= Aksentije Miladinović =

Aksentije Miladinović (c. 1760, Čibutkovica -- 23 January 1820) was one of the four knezes who played a crucial role at the beginning of the First Serbian Uprising in 1804 and the first knez and voivode to surrender to Hurshid Pasha after the insurrection was crushed in 1813. He also participated in the Second Serbian Uprising and played an equally important role in negotiating a peace treaty with the Turks in 1817.

Knez Aksentije Miladinović died on 23 January 1820 and was buried in the old cemetery in Čibutkovica. The high memorial and the massive stone tablet still mark the place where the knez and vojvode Aksentije Miladinović was buried almost two centuries ago. By the form and design, the memorial is a typical tombstone from greater Belgrade at the end of the eighteenth and early nineteenth centuries. It was cut in harder, greenish sandstone mined in the surroundings for the past two centuries. With its monumental appearance, it dominates the whole area.

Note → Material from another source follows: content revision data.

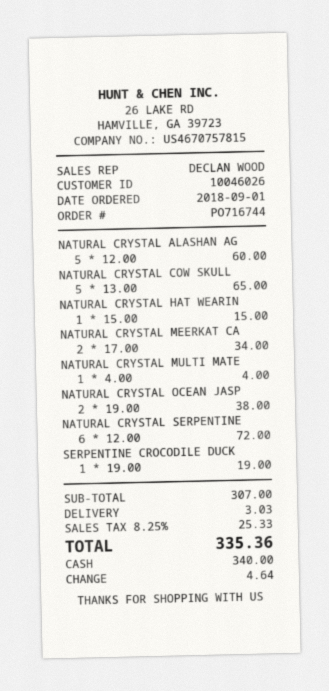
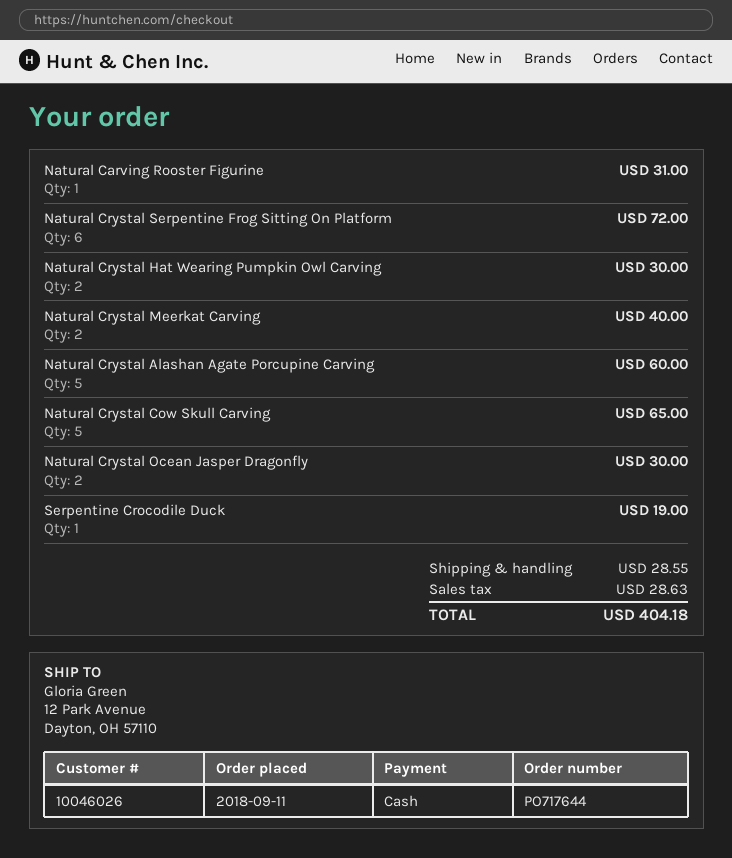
order number: PO716744 -> PO717644
order date: 2018-09-01 -> 2018-09-11
NATURAL CRYSTAL HAT WEARIN: 1 for 15.00 -> 2 for 30.00
NATURAL CRYSTAL MEERKAT CA: 2 for 34.00 -> 2 for 40.00
NATURAL CRYSTAL MULTI MATE: 1 for 4.00 -> none
NATURAL CRYSTAL OCEAN JASP: 2 for 38.00 -> 2 for 30.00
Natural Carving Rooster Figurine: none -> 1 for 31.00
shipping: 3.03 -> 28.55
tax: 25.33 -> 28.63
total: 335.36 -> 404.18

In the valorization of memorial legacy in Serbia, and particularly in greater Belgrade, the monuments from the Karađorđe era represent a first-class historic and social legacies and their value match the importance of the period. The first to surrender to the Turks was Aksentije Miladinović whom Hurshid Pasha allowed to remain knez of the Belgrade district. Other elders like Avram Lukić of Dragačevo, Voivode Miloš Obrenović and Lazar Mutap followed suit.

His memorial is now more precious in view that apart from written records and the vernacular legends still preserved in this region, there are no other documents about this leader from the Kolubara region, except the songs about his heroic deeds in Vuk Karadžić's collection of ballads.

During the Second Serbian Uprising, the Jagodina and Ćuprija regions, or nahiye as they were then called, were of important strategic and tactical locations for military defence of the Belgrade Pashaluk`s southern borders. An important number of the Serbian troops, led by the regional commanders, were concentrated on these territories, where negotiations were organized for the future relations between Serbs and Turks.

The Jagodina and Ćuprija regions were included in the Uprising from the beginning. In purpose for defending against the Turkish military campaigns, the Serbian military positions on Juhor, Lipar, Taborište and in the village of Miliva, were formed and fortified. Serbian uprisings won in several clashes against the troops led by Suleiman Pasha and Marashli Ali Pasha. For willingness of both sides to achieve a peaceful solution, the peace negotiations were started in Jošanica monastery, and concluded in Ćuprija, by agreement between Prince Miloš Obrenović and Marašli Ali-pasha.